Politics was #1 and continued discussion of it would get you banned.


----------



## Overread (Jul 9, 2008)

out of interst what were the other 2?


----------



## astrostu (Jul 9, 2008)

This was brought up just a few months ago.  I repeat what I said then:  No.  If you want to talk politics, there are plenty of other forums out there.  Don't bring it here, there is absolutely no need.


----------



## Hawaii Five-O (Jul 9, 2008)

Yeah politics can get some people stir crazy


----------



## kundalini (Jul 9, 2008)

Overread said:


> out of interst what were the other 2?


 Religion and any disparaging comments on why a Yank was running an English pub.


----------



## Mav (Jul 9, 2008)

Heck no.


----------



## Rhys (Jul 9, 2008)

Religion and politics are the two things liable to cause the most heated debates and the flame wars.

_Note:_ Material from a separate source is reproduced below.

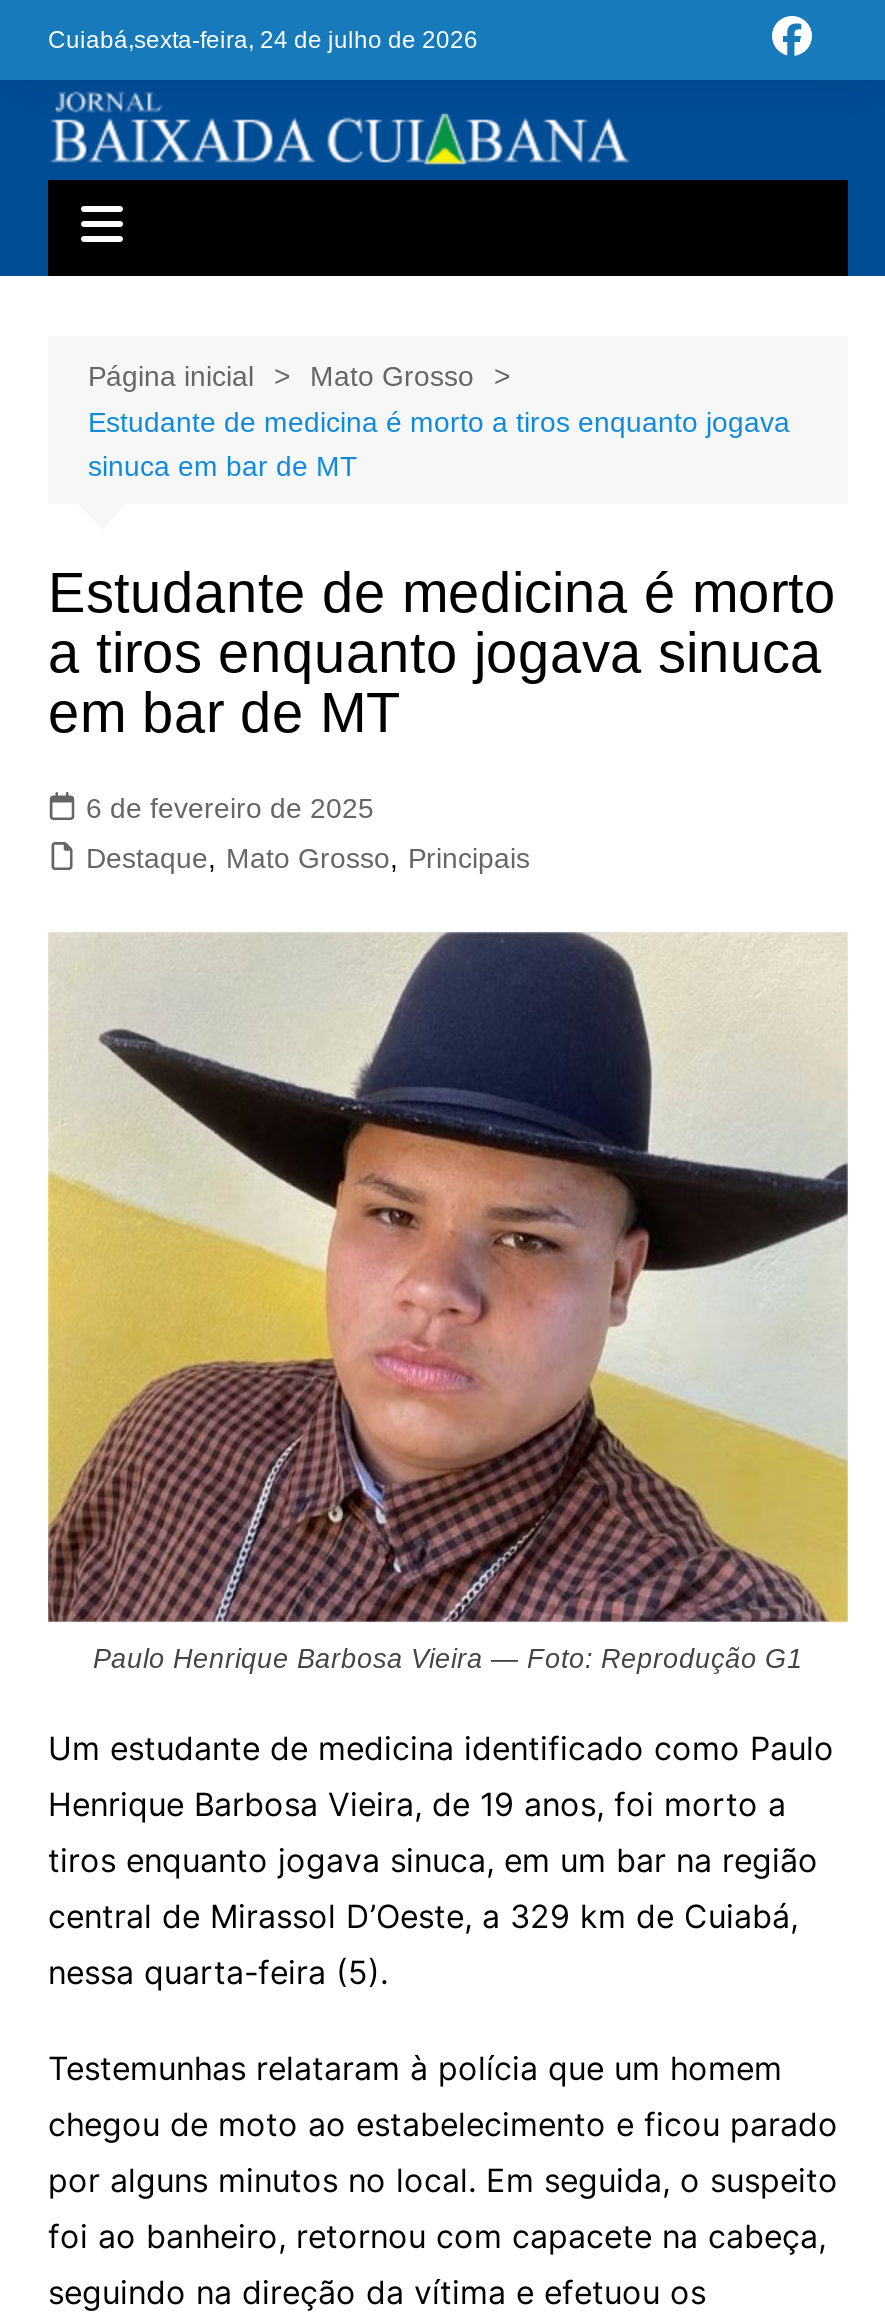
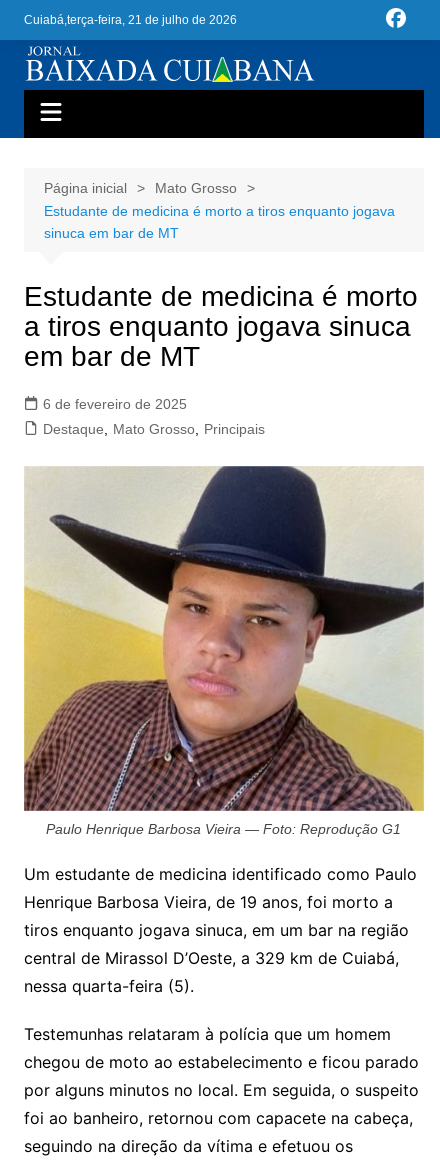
- Cuiabá,sexta-feira, 24 de julho de 2026
+ Cuiabá,terça-feira, 21 de julho de 2026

Take this as an example - are paedophiles sick individuals that need treatment or hideous monsters that should be executed? Two opposing viewpoints with no meeting anywhere in the middle. That kind of this would be debated ad nauseum. It's a bit like the film v digital or 35mm v 6x6 or Canon v Nikon debates that rage ad nauseum although the latter is less likely to be so bitterly fought.


----------



## Hawaii Five-O (Jul 9, 2008)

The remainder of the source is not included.